→ **DATA RECORDS**:
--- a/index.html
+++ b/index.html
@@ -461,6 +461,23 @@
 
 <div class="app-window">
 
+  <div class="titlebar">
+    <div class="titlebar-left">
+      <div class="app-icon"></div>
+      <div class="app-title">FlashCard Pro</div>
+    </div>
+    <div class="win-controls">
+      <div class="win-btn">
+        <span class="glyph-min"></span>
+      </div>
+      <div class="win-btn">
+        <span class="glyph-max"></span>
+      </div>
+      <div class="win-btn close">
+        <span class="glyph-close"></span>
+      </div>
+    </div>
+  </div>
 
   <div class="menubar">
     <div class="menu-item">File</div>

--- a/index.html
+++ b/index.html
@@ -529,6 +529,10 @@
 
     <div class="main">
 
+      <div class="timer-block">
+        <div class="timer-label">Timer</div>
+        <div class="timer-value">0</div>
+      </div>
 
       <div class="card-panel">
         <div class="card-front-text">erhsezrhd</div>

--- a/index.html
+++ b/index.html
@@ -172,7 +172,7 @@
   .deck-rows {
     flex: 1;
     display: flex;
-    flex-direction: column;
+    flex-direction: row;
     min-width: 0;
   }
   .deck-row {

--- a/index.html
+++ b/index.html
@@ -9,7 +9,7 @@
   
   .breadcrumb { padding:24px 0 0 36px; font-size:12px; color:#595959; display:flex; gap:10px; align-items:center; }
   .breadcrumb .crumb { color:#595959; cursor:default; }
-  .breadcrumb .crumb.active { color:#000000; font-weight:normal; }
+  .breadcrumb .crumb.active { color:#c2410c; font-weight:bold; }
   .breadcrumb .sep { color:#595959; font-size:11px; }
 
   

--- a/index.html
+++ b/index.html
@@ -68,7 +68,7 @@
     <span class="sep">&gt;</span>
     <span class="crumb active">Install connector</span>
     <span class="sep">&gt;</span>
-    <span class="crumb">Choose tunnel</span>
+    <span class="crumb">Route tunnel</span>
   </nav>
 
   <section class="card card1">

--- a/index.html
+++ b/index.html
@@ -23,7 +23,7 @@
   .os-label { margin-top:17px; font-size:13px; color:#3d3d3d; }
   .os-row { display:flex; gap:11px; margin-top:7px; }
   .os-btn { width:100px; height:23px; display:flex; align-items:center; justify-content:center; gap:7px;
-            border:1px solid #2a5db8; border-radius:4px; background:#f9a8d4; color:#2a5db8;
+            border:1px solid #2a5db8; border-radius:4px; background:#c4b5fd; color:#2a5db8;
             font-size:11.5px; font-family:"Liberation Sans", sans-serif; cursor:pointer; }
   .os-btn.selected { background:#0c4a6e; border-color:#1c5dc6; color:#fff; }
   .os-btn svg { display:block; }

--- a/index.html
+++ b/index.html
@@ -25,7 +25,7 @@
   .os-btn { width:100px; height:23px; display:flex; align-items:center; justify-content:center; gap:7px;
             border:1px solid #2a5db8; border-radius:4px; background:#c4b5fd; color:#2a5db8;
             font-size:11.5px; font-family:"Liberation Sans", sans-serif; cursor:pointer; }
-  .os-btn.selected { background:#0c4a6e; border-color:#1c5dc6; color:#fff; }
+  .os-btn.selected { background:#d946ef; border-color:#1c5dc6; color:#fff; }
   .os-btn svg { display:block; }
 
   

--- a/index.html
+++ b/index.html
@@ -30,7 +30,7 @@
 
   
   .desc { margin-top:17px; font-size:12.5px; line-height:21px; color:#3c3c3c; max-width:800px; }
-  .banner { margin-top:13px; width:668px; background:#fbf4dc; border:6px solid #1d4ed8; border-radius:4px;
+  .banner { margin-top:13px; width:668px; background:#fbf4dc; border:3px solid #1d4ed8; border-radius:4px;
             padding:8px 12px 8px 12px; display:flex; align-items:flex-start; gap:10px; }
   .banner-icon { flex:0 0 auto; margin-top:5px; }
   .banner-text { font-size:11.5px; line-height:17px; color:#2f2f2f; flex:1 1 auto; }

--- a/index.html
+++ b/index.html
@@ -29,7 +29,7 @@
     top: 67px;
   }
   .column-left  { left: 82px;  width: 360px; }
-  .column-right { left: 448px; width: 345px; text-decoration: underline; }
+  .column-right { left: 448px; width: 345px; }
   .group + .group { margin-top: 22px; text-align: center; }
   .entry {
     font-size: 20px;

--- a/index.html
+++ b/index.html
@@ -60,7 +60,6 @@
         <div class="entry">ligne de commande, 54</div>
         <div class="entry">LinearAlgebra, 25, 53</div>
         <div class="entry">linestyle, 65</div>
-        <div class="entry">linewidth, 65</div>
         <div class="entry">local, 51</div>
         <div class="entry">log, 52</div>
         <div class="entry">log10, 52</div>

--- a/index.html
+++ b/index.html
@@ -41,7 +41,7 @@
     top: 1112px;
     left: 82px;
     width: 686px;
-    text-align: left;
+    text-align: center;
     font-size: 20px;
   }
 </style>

→ **PROBLEM TO SOLVE**: All entries are to be retyped with no difference from the original.

→ **EXERCISE OUTPUT**:
--- a/index.html
+++ b/index.html
@@ -461,6 +461,23 @@
 
 <div class="app-window">
 
+  <div class="titlebar">
+    <div class="titlebar-left">
+      <div class="app-icon"></div>
+      <div class="app-title">FlashCard Pro</div>
+    </div>
+    <div class="win-controls">
+      <div class="win-btn">
+        <span class="glyph-min"></span>
+      </div>
+      <div class="win-btn">
+        <span class="glyph-max"></span>
+      </div>
+      <div class="win-btn close">
+        <span class="glyph-close"></span>
+      </div>
+    </div>
+  </div>
 
   <div class="menubar">
     <div class="menu-item">File</div>

--- a/index.html
+++ b/index.html
@@ -529,6 +529,10 @@
 
     <div class="main">
 
+      <div class="timer-block">
+        <div class="timer-label">Timer</div>
+        <div class="timer-value">0</div>
+      </div>
 
       <div class="card-panel">
         <div class="card-front-text">erhsezrhd</div>

--- a/index.html
+++ b/index.html
@@ -172,7 +172,7 @@
   .deck-rows {
     flex: 1;
     display: flex;
-    flex-direction: column;
+    flex-direction: row;
     min-width: 0;
   }
   .deck-row {

--- a/index.html
+++ b/index.html
@@ -9,7 +9,7 @@
   
   .breadcrumb { padding:24px 0 0 36px; font-size:12px; color:#595959; display:flex; gap:10px; align-items:center; }
   .breadcrumb .crumb { color:#595959; cursor:default; }
-  .breadcrumb .crumb.active { color:#000000; font-weight:normal; }
+  .breadcrumb .crumb.active { color:#c2410c; font-weight:bold; }
   .breadcrumb .sep { color:#595959; font-size:11px; }
 
   

--- a/index.html
+++ b/index.html
@@ -68,7 +68,7 @@
     <span class="sep">&gt;</span>
     <span class="crumb active">Install connector</span>
     <span class="sep">&gt;</span>
-    <span class="crumb">Choose tunnel</span>
+    <span class="crumb">Route tunnel</span>
   </nav>
 
   <section class="card card1">

--- a/index.html
+++ b/index.html
@@ -23,7 +23,7 @@
   .os-label { margin-top:17px; font-size:13px; color:#3d3d3d; }
   .os-row { display:flex; gap:11px; margin-top:7px; }
   .os-btn { width:100px; height:23px; display:flex; align-items:center; justify-content:center; gap:7px;
-            border:1px solid #2a5db8; border-radius:4px; background:#f9a8d4; color:#2a5db8;
+            border:1px solid #2a5db8; border-radius:4px; background:#c4b5fd; color:#2a5db8;
             font-size:11.5px; font-family:"Liberation Sans", sans-serif; cursor:pointer; }
   .os-btn.selected { background:#0c4a6e; border-color:#1c5dc6; color:#fff; }
   .os-btn svg { display:block; }

--- a/index.html
+++ b/index.html
@@ -25,7 +25,7 @@
   .os-btn { width:100px; height:23px; display:flex; align-items:center; justify-content:center; gap:7px;
             border:1px solid #2a5db8; border-radius:4px; background:#c4b5fd; color:#2a5db8;
             font-size:11.5px; font-family:"Liberation Sans", sans-serif; cursor:pointer; }
-  .os-btn.selected { background:#0c4a6e; border-color:#1c5dc6; color:#fff; }
+  .os-btn.selected { background:#d946ef; border-color:#1c5dc6; color:#fff; }
   .os-btn svg { display:block; }
 
   

--- a/index.html
+++ b/index.html
@@ -30,7 +30,7 @@
 
   
   .desc { margin-top:17px; font-size:12.5px; line-height:21px; color:#3c3c3c; max-width:800px; }
-  .banner { margin-top:13px; width:668px; background:#fbf4dc; border:6px solid #1d4ed8; border-radius:4px;
+  .banner { margin-top:13px; width:668px; background:#fbf4dc; border:3px solid #1d4ed8; border-radius:4px;
             padding:8px 12px 8px 12px; display:flex; align-items:flex-start; gap:10px; }
   .banner-icon { flex:0 0 auto; margin-top:5px; }
   .banner-text { font-size:11.5px; line-height:17px; color:#2f2f2f; flex:1 1 auto; }

--- a/index.html
+++ b/index.html
@@ -29,7 +29,7 @@
     top: 67px;
   }
   .column-left  { left: 82px;  width: 360px; }
-  .column-right { left: 448px; width: 345px; text-decoration: underline; }
+  .column-right { left: 448px; width: 345px; }
   .group + .group { margin-top: 22px; text-align: center; }
   .entry {
     font-size: 20px;

--- a/index.html
+++ b/index.html
@@ -60,7 +60,6 @@
         <div class="entry">ligne de commande, 54</div>
         <div class="entry">LinearAlgebra, 25, 53</div>
         <div class="entry">linestyle, 65</div>
-        <div class="entry">linewidth, 65</div>
         <div class="entry">local, 51</div>
         <div class="entry">log, 52</div>
         <div class="entry">log10, 52</div>

--- a/index.html
+++ b/index.html
@@ -41,7 +41,7 @@
     top: 1112px;
     left: 82px;
     width: 686px;
-    text-align: left;
+    text-align: center;
     font-size: 20px;
   }
 </style>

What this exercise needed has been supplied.